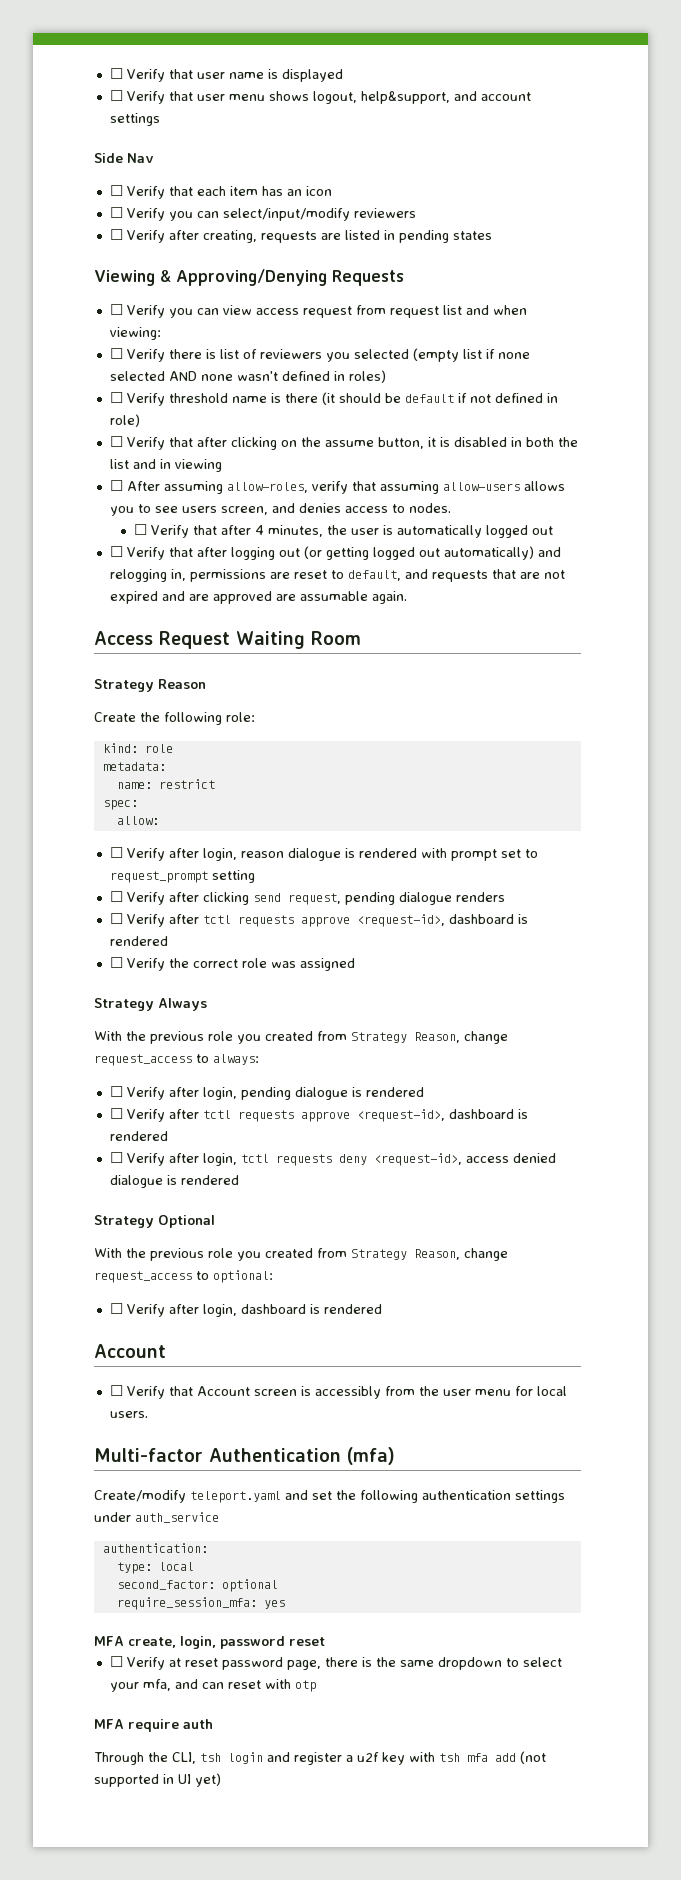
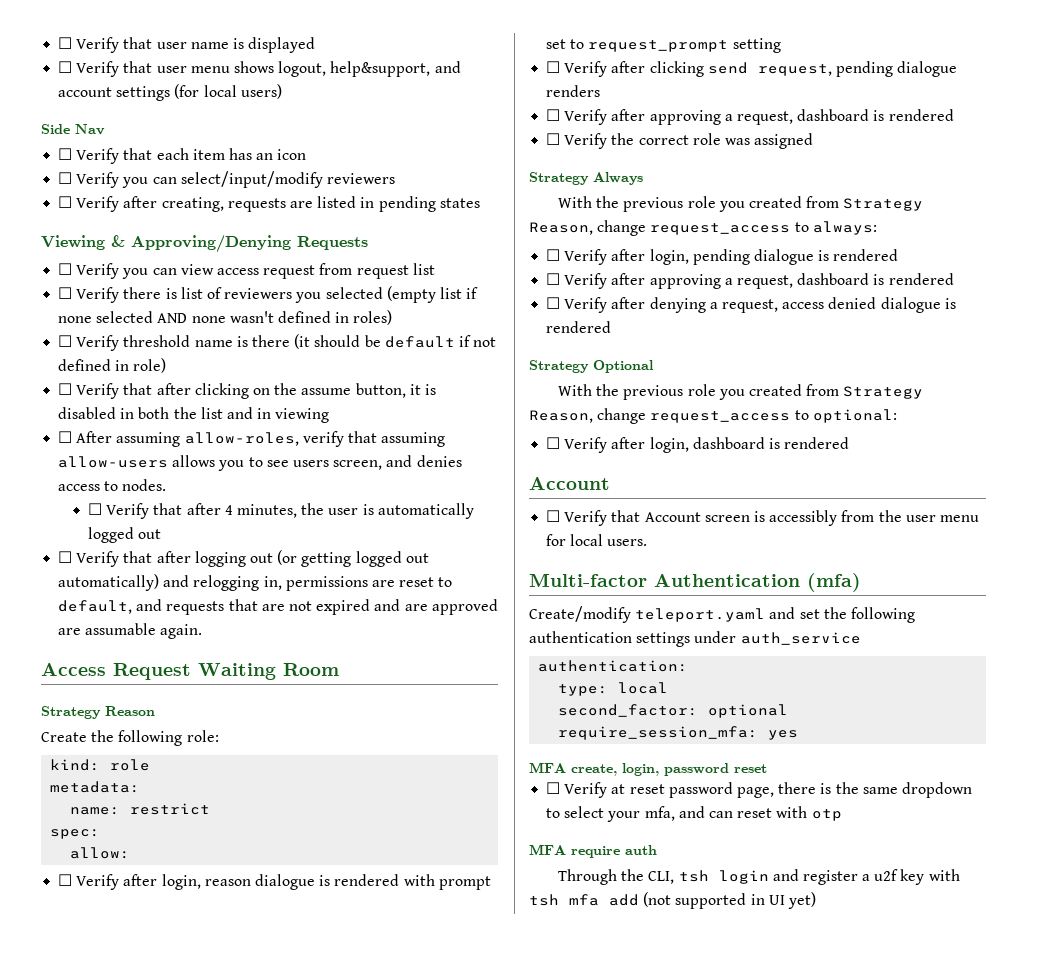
(160, 119) none -> [174,84,282,99] (for local users)
[465,305,527,315] [109,327,161,340] and when viewing: -> (435, 269) none
[202,914,445,927] tctl requests approve <request-id>, -> [649,110,793,125] approving a request,
[202,1109,445,1122] tctl requests approve <request-id>, -> [649,274,793,289] approving a request,
[202,1153,462,1166] login, tctl requests deny <request-id>, -> [649,297,778,313] denying a request,

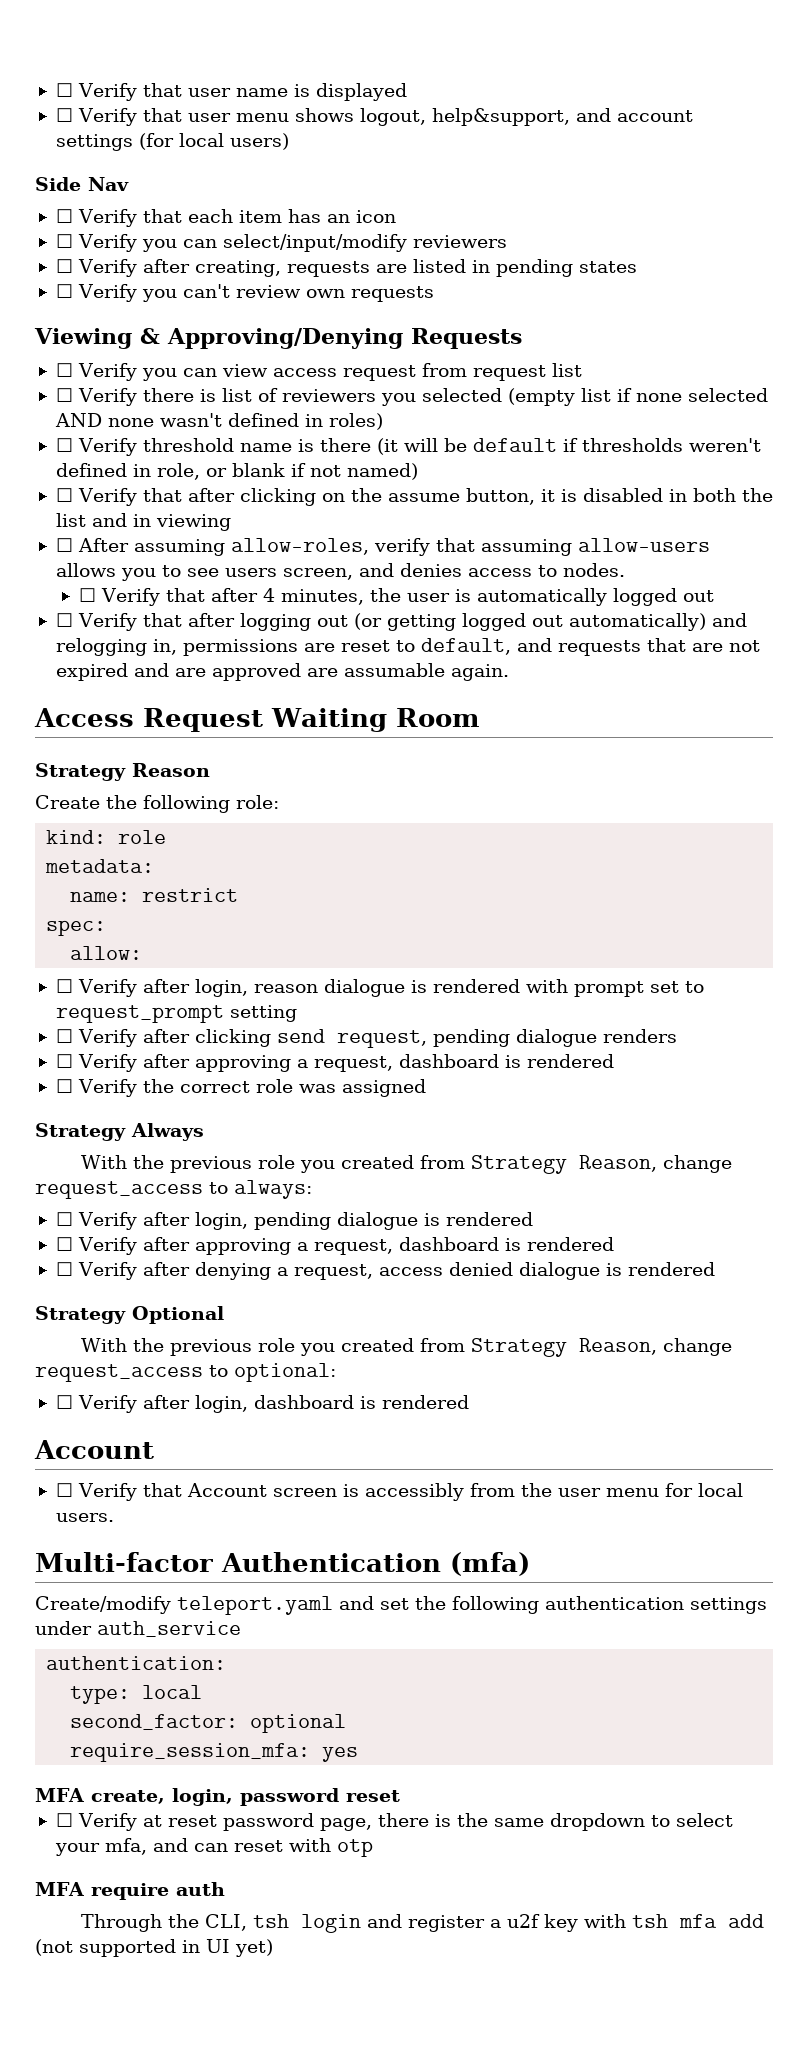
(480, 203) none -> [55,284,434,302] // ☐ Verify you can't review own requests
[314,335,361,347] should -> [403,438,438,452] will
[473,337,497,347] [58,358,167,373] not defined in role) -> [581,438,761,452] [55,463,418,480] thresholds weren't defined in role, or blank if not named)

About this exercise — What's needed is an exact copy of the records above from the line containing "[202,914,445,927] tctl requests" down to the line containing "[314,335,361,347] should ->", both included, without any pictures.

Your response —
[202,914,445,927] tctl requests approve <request-id>, -> [649,110,793,125] approving a request,
[202,1109,445,1122] tctl requests approve <request-id>, -> [649,274,793,289] approving a request,
[202,1153,462,1166] login, tctl requests deny <request-id>, -> [649,297,778,313] denying a request,

(480, 203) none -> [55,284,434,302] // ☐ Verify you can't review own requests
[314,335,361,347] should -> [403,438,438,452] will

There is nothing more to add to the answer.